On February 15, 1933, Roosevelt was giving an impromptu speech at night from the back of an open car in the Bayfront Park area of Miami, Florida, where Zangara was working the occasional odd job and living off his savings. Zangara, armed with a .32-caliber US Revolver Company[6] revolver he had bought for $8 (equivalent to $190 in 2023) at a local pawn shop, joined the crowd of spectators, but as he was only 5 feet (1.5 m) tall, he was unable to see over other people and had to stand on a wobbly bench, where Mrs. Lillian Cross was already standing for a better view. Zangara got on the bench to get a clear aim at his target from 25 feet away.[7] He placed his gun near Mrs. Cross's right shoulder (she was only about 4 inches taller than he and weighed 105 pounds).[citation needed]

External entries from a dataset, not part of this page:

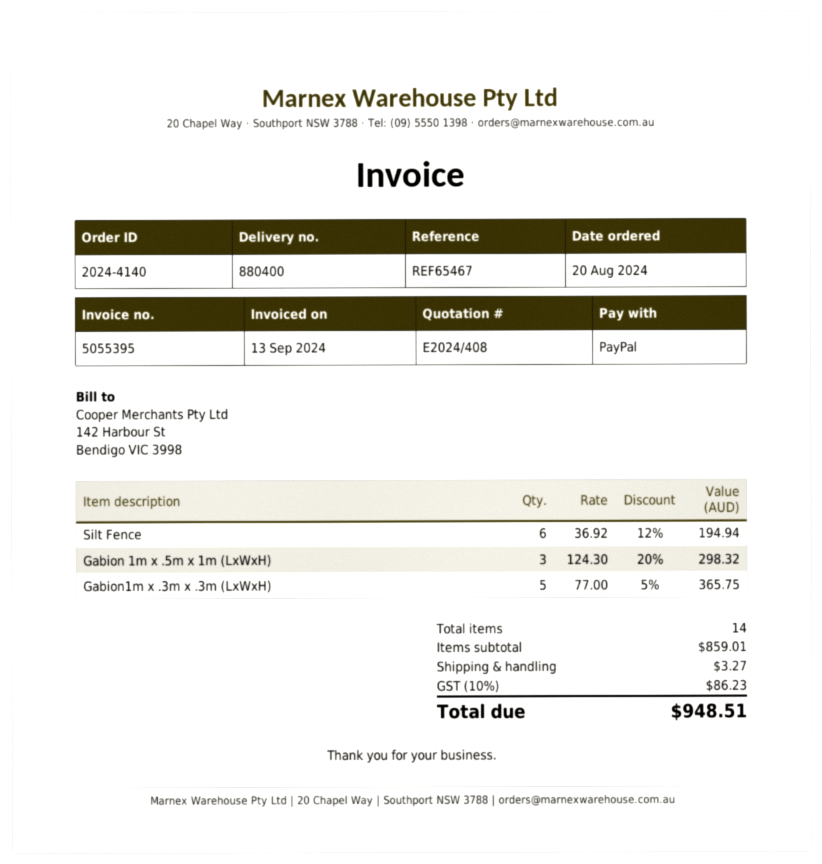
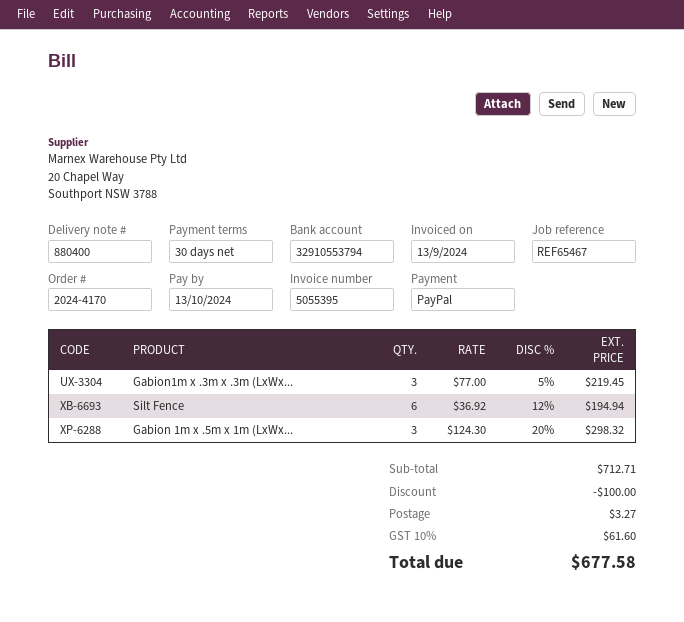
order number: 2024-4140 -> 2024-4170
Gabion1m x .3m x .3m (LxWxH): 5 x 77.00 - 5% = 365.75 -> 3 x 77.00 - 5% = 219.45
subtotal: 859.01 -> 712.71
discount: none -> 100.00
tax: 10% = 86.23 -> 10% = 61.60
total: 948.51 -> 677.58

Lillian Cross saw Zangara's pistol, quickly transferred her purse from right to left hand, and then pushed up and twisted Zangara's shooting arm. As he fired shots, Mrs. Cross reported that Zangara continually attempted to force her arm back down but she "wouldn't let go."[8] Five people were hit:[9] Mrs. Joseph H. Gill (seriously wounded in the abdomen);[10] Miss Margaret Kruis of Newark, New Jersey, (minor wound in hand and a scalp wound);[11][12][13] New York detective/bodyguard William Sinnott (superficial head wound); Russell Caldwell of Miami (flesh wound on the forehead);[14] and Chicago Mayor Anton Cermak, who was standing on the running board of the car next to Roosevelt. Mrs. Cross had powder burns on her right cheek.[15] A Secret Service agent, Bob Clark, had a grazed hand, possibly caused by the bullet that struck Cermak.[16] The intended target, Roosevelt, was unharmed.[citation needed]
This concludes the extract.